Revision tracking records
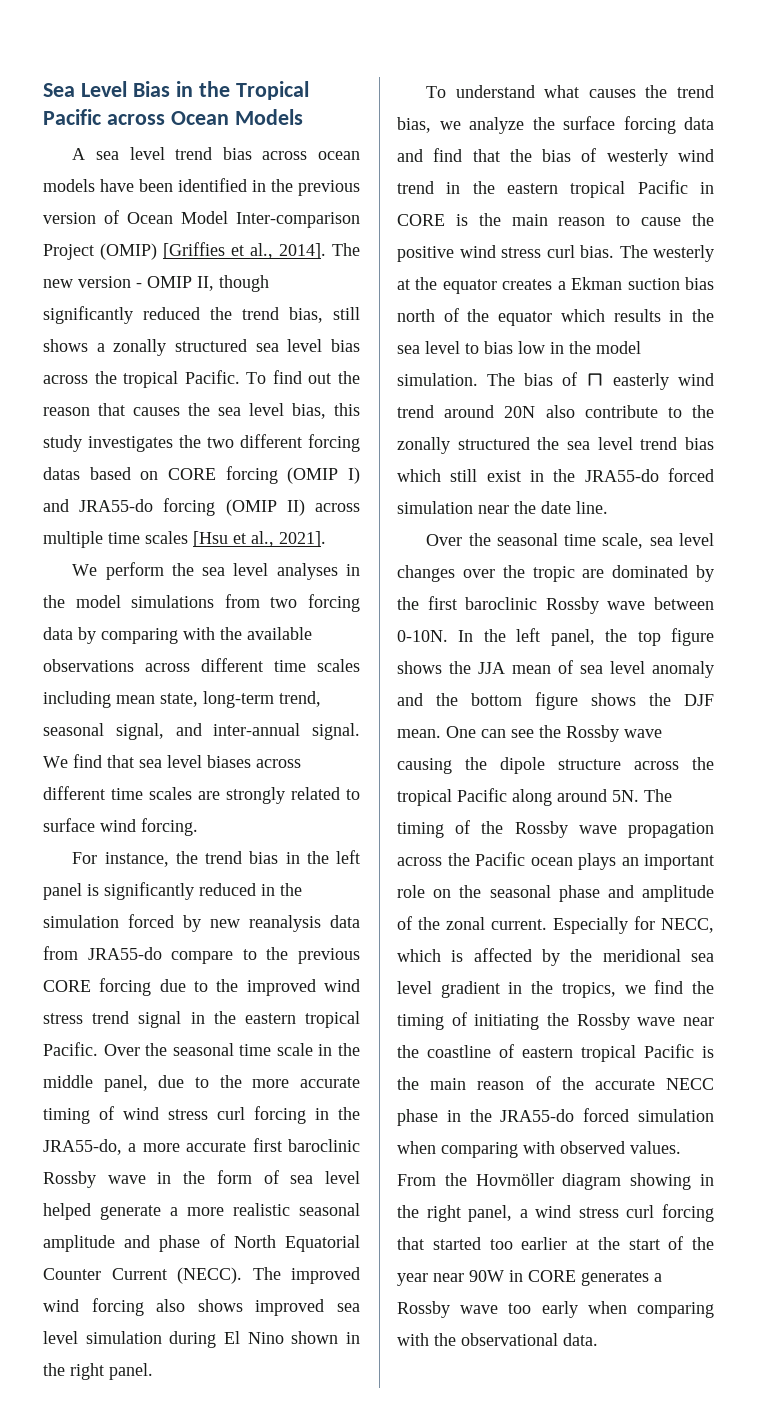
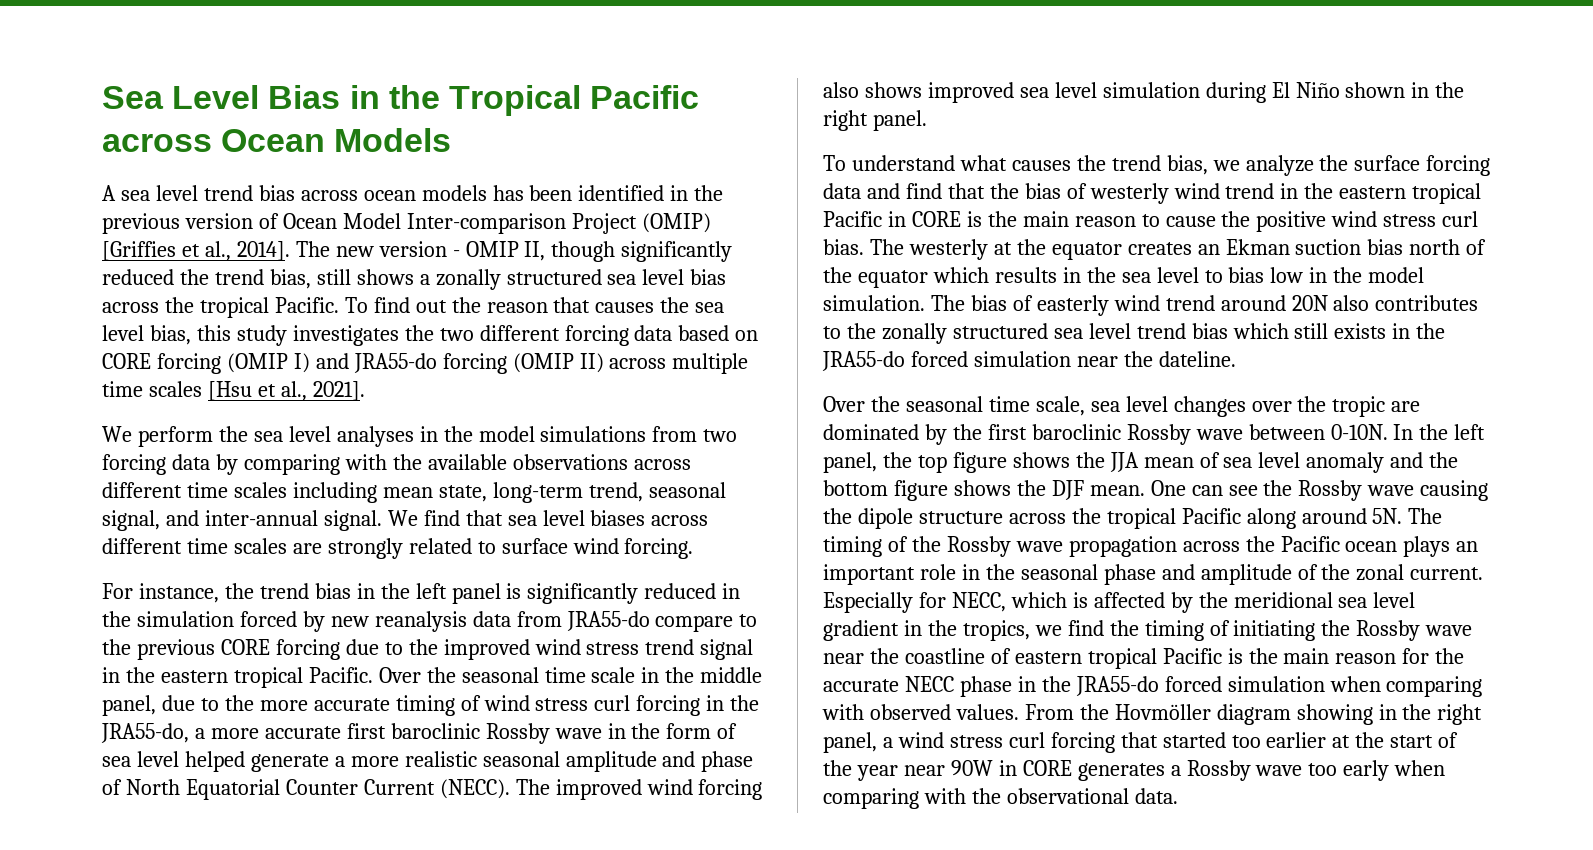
[100,179,134,192] have -> [492,185,524,201] has
[43,467,80,480] datas -> [634,325,673,341] data
[247,1332,284,1344] Nino -> [1295,82,1340,98] Niño
[557,281,566,290] a -> [1197,244,1220,255] an
[586,373,604,386] ㄇ -> (1033, 303) none
[584,405,658,418] contribute -> [1375,295,1479,311] contributes
[537,437,560,450] the -> (1048, 331) none
[486,470,521,482] exist -> [1334,323,1387,339] exists
[541,501,608,514] date line. -> [1158,351,1236,367] dateline.
[433,889,452,898] on -> [961,564,980,580] in
[535,1076,551,1090] of -> [1402,648,1430,664] for

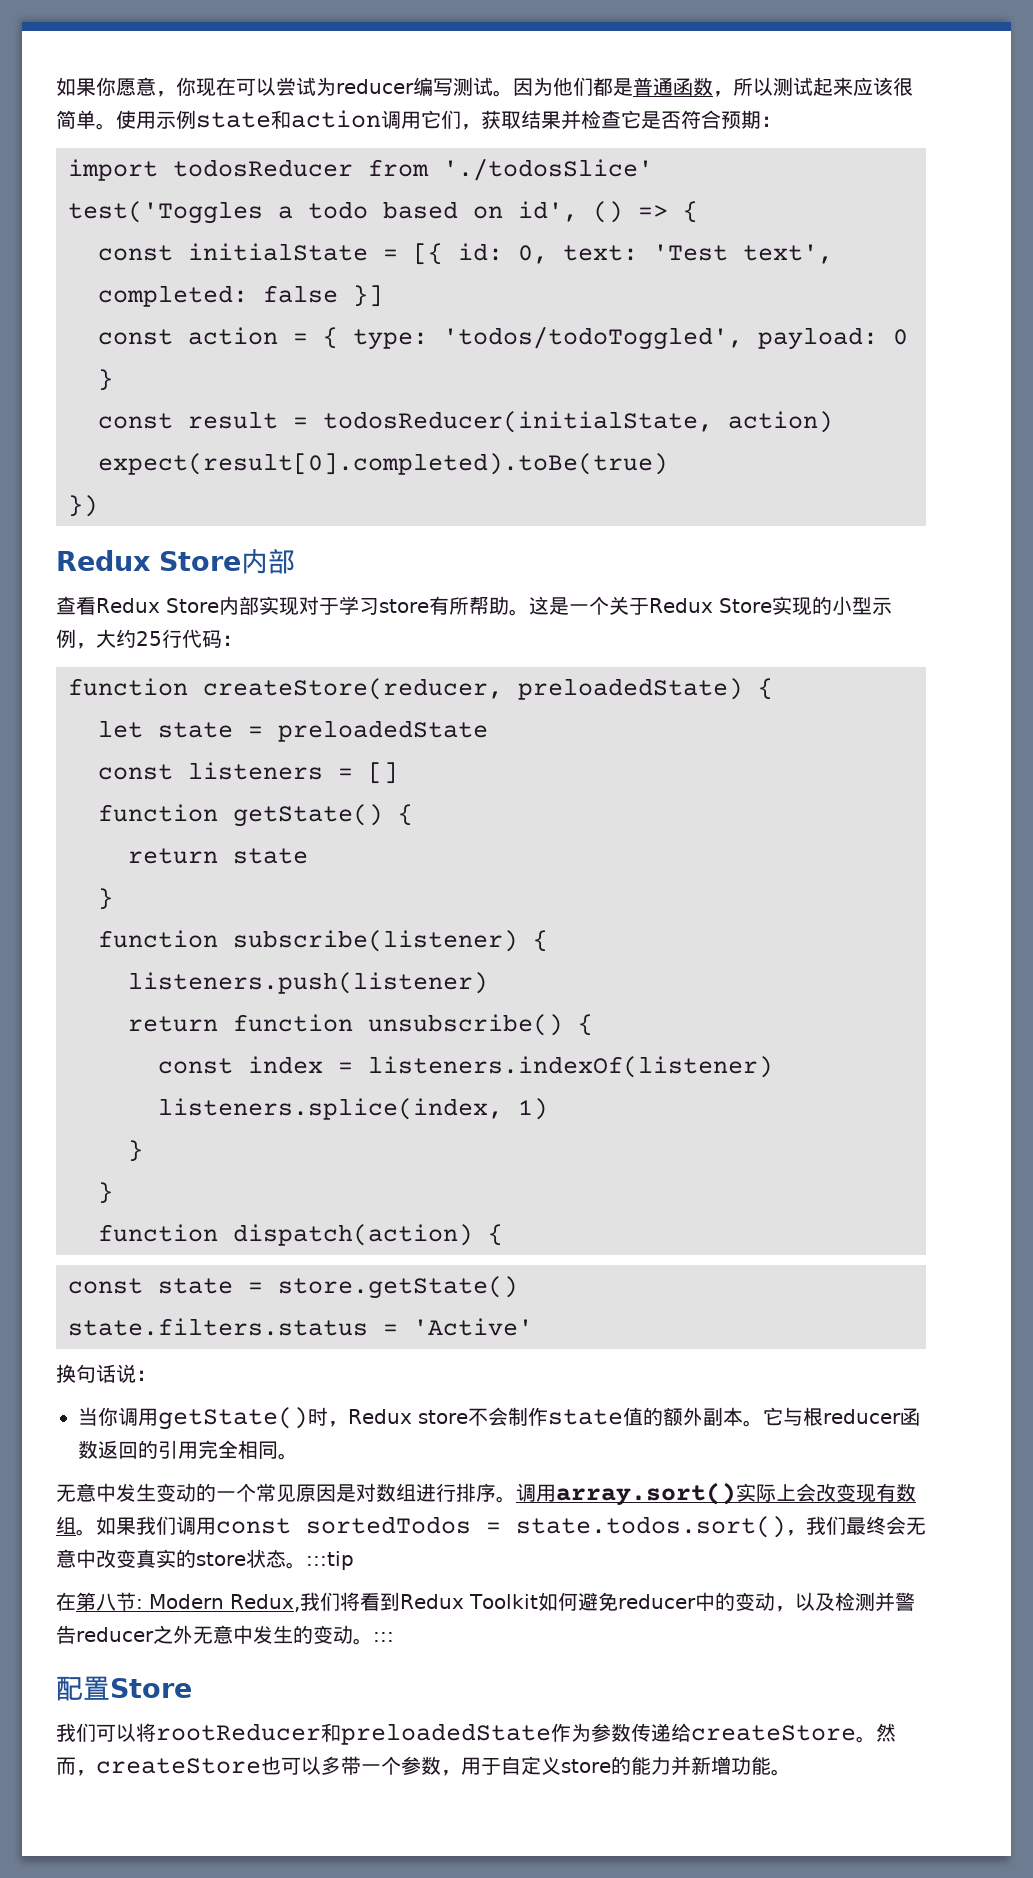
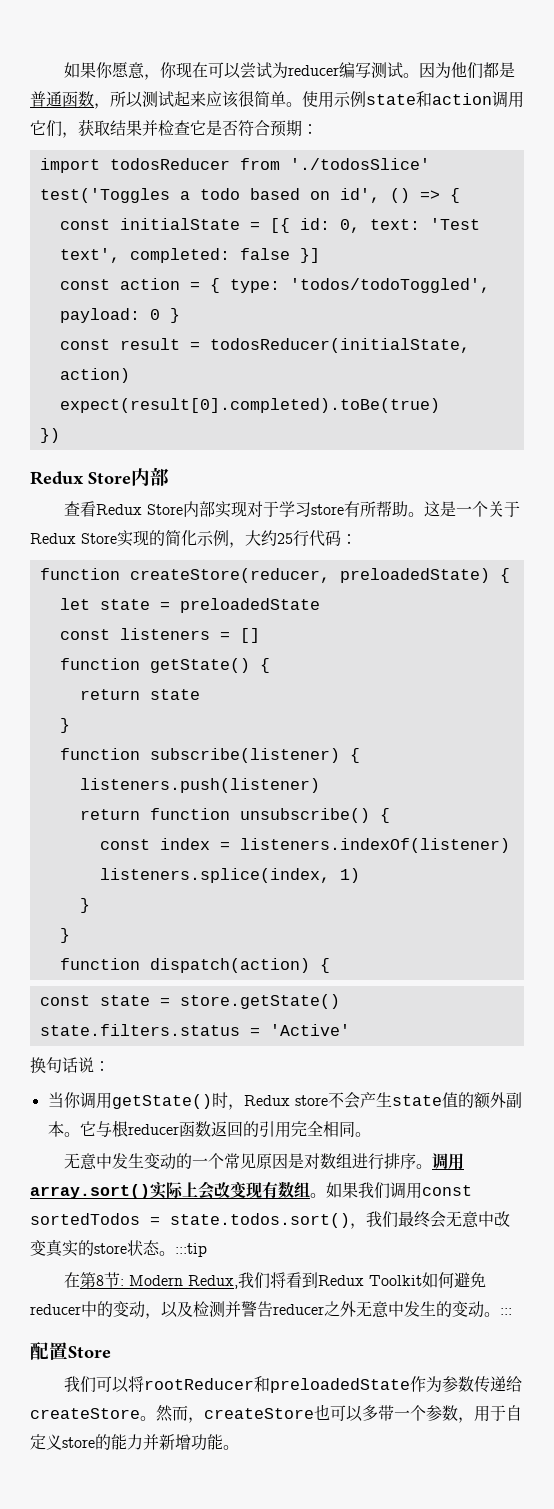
[831,596,872,615] 小型 -> [165,530,197,546] 简化
[507,1407,548,1426] 制作 -> [359,1092,392,1108] 产生
[96,1593,116,1611] 八 -> [95,1275,104,1286] 8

## PROBLEM STATEMENT
Could you reproduce exactly the lines from the one containing "[486,470,521,482] exist ->" through the last line of the records, both included, leaving out the pictures?

## SOLUTION TO THE PROBLEM
[486,470,521,482] exist -> [1334,323,1387,339] exists
[541,501,608,514] date line. -> [1158,351,1236,367] dateline.
[433,889,452,898] on -> [961,564,980,580] in
[535,1076,551,1090] of -> [1402,648,1430,664] for

[831,596,872,615] 小型 -> [165,530,197,546] 简化
[507,1407,548,1426] 制作 -> [359,1092,392,1108] 产生
[96,1593,116,1611] 八 -> [95,1275,104,1286] 8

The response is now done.